The intake passage 101 is a plurality of through holes arranged in a ring along the axis of the central passage 102 , and the intake pipe 103 is connected to the top of the intake passage 101 . The high-pressure inert gas passes through the intake pipe 103, passes through the intake channel 101, enters the dry area mechanism body 108, and then sprays out water from the bottom of the dry area mechanism body 108, thereby creating a local dry area in the underwater environment. In addition, the inert gas protection atmosphere can also prevent the oxidation of active metals in solid phase additive manufacturing.

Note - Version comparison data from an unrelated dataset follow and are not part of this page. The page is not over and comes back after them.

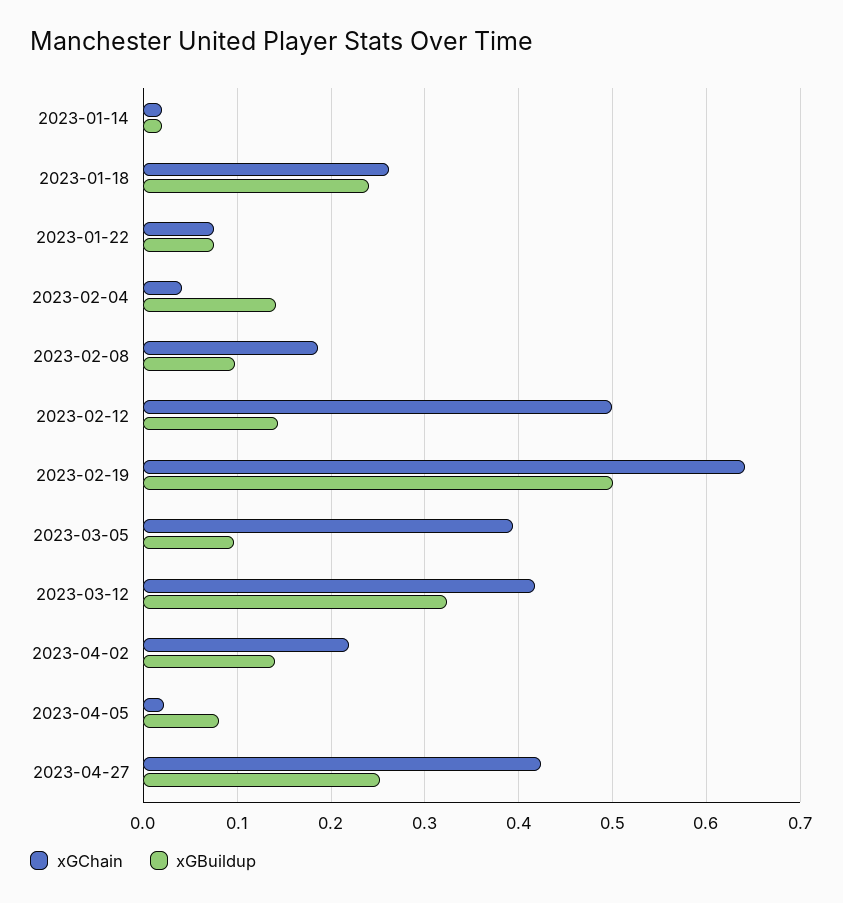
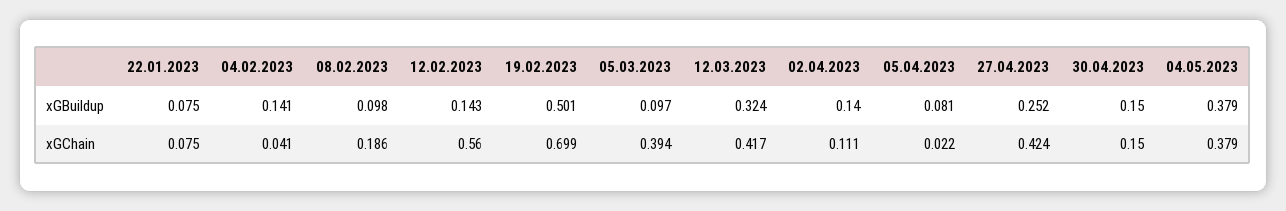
xGChain, 2023-01-14: 0.02 -> none
xGBuildup, 2023-01-14: 0.02 -> none
xGChain, 2023-01-18: 0.26 -> none
xGBuildup, 2023-01-18: 0.24 -> none
xGChain, 2023-02-12: 0.5 -> 0.56
xGChain, 2023-02-19: 0.64 -> 0.699
xGChain, 2023-04-02: 0.22 -> 0.111
xGBuildup, 30.04.2023: none -> 0.15
xGBuildup, 04.05.2023: none -> 0.379
xGChain, 30.04.2023: none -> 0.15
xGChain, 04.05.2023: none -> 0.379

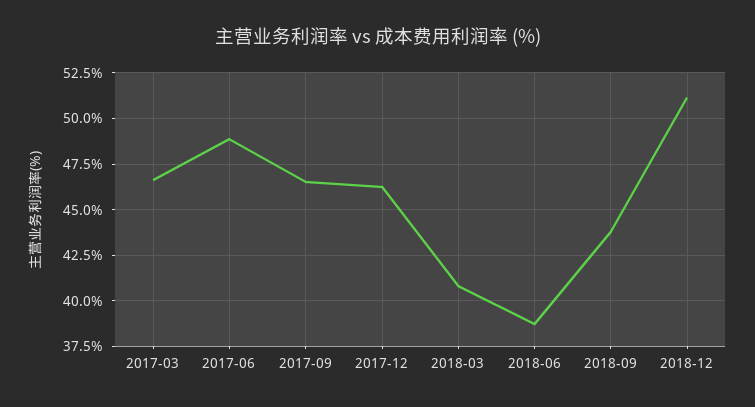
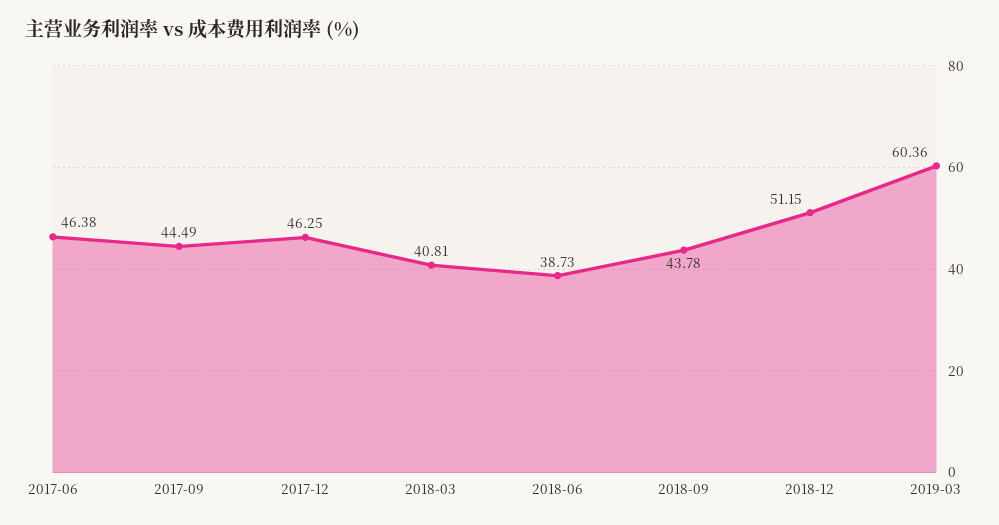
2017-03: 46.5 -> none
2017-06: 49 -> 46.38
2017-09: 46.5 -> 44.49
2019-03: none -> 60.36

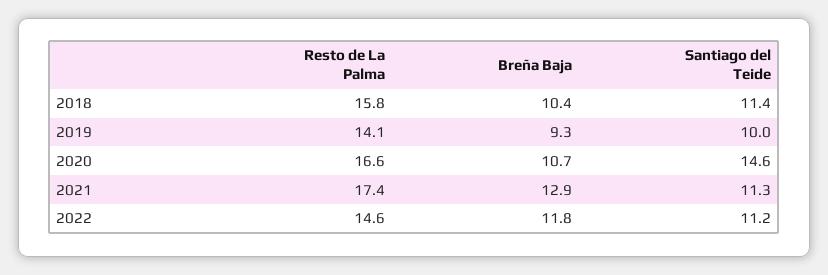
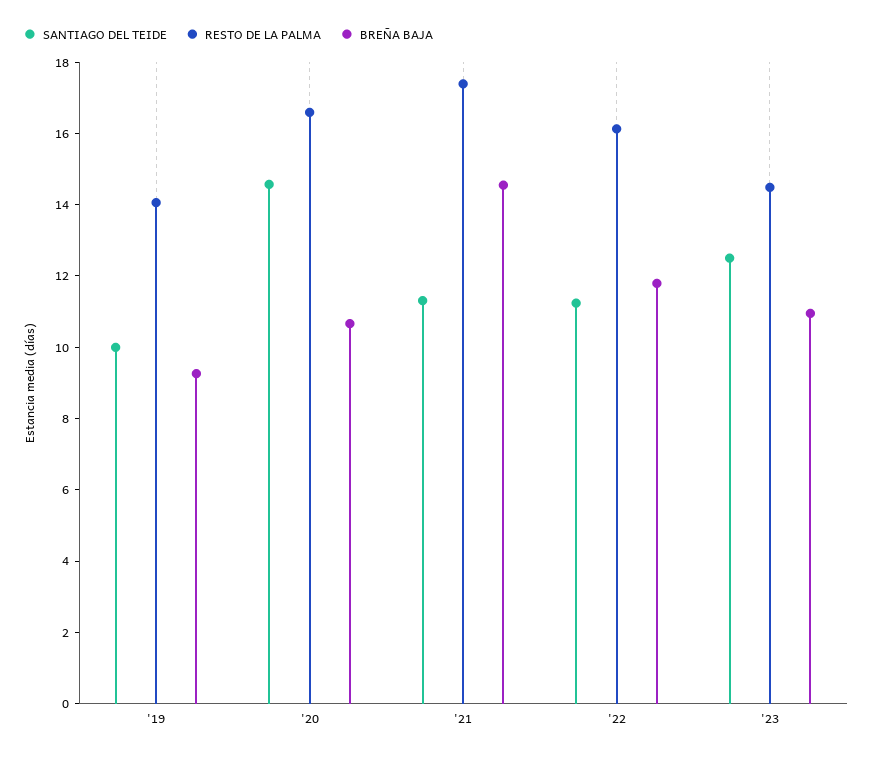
Resto de La Palma, 2018: 15.8 -> none
Breña Baja, 2018: 10.4 -> none
Santiago del Teide, 2018: 11.4 -> none
Breña Baja, 2021: 12.9 -> 14.5
Resto de La Palma, 2022: 14.6 -> 16
Santiago del Teide, '23: none -> 12.5
Resto de La Palma, '23: none -> 14.5
Breña Baja, '23: none -> 11

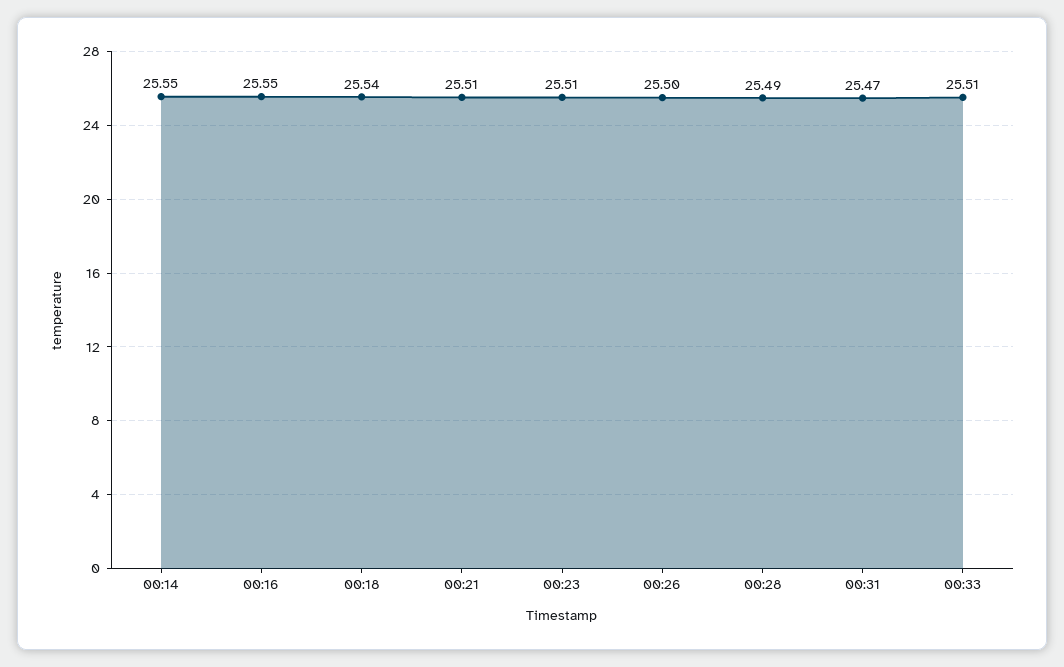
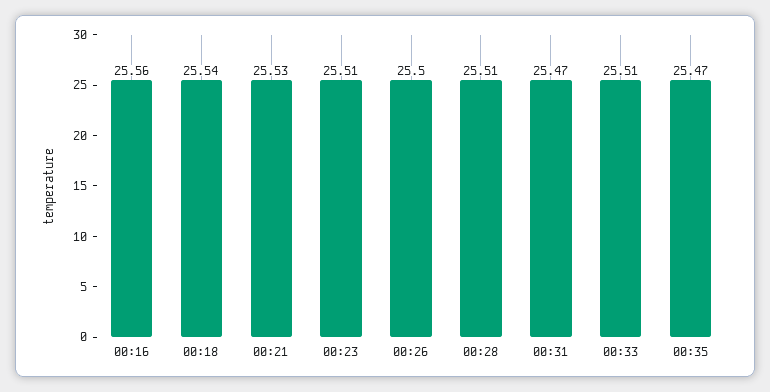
00:14: 25.55 -> none
00:16: 25.55 -> 25.56
00:21: 25.51 -> 25.53
00:28: 25.49 -> 25.51
00:35: none -> 25.47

The central bearing 106 is arranged concentrically with the central passage 102 , and the outer ring of the central bearing 106 has the same diameter as the central passage 102 . The underwater welding torch mechanism 300 is disposed inside the center bearing 106 . The center bearing seal 107 is disposed below the center bearing 106 . The underwater welding torch mechanism 300 rotates at high speed during operation, and the inner ring of the central bearing 106 rotates synchronously with the underwater welding torch mechanism 300 . The outer ring of the central bearing 106 and the central channel 102 are relatively stationary. The central bearing seal 107 is a high temperature resistant annular dynamic seal, which can ensure the rotary dynamic seal of the underwater welding torch mechanism 300 at high working temperature, and the central bearing seal 107 and the central channel 102 are relatively stationary.

The housing 200 is connected to the dry area mechanism body 108 through the top boss 104 , and the dry area mechanism body 108 and the housing 200 are relatively stationary.

The temperature sensor 105 is arranged inside the body 108 of the dry zone mechanism, and the temperature sensor 105 can monitor and feed back the temperature at the bottom of the underwater welding torch mechanism 300 in real time.

The casing 200 includes a frequency conversion water pump 202 , a water inlet pipe 203 , a water outlet pipe 204 , and a one-way valve 205 .

One end of the water inlet pipe 203 is connected to the cooling water source, the other end is connected to the water inlet 346 of the underwater welding torch mechanism, one end of the water outlet pipe 204 is connected to the water outlet 345 of the underwater welding torch mechanism, and the other end is connected to the external water environment. The frequency conversion water pump 202 is arranged on On the water inlet pipe 203 , a one-way valve 205 is arranged on the water outlet pipe 204 .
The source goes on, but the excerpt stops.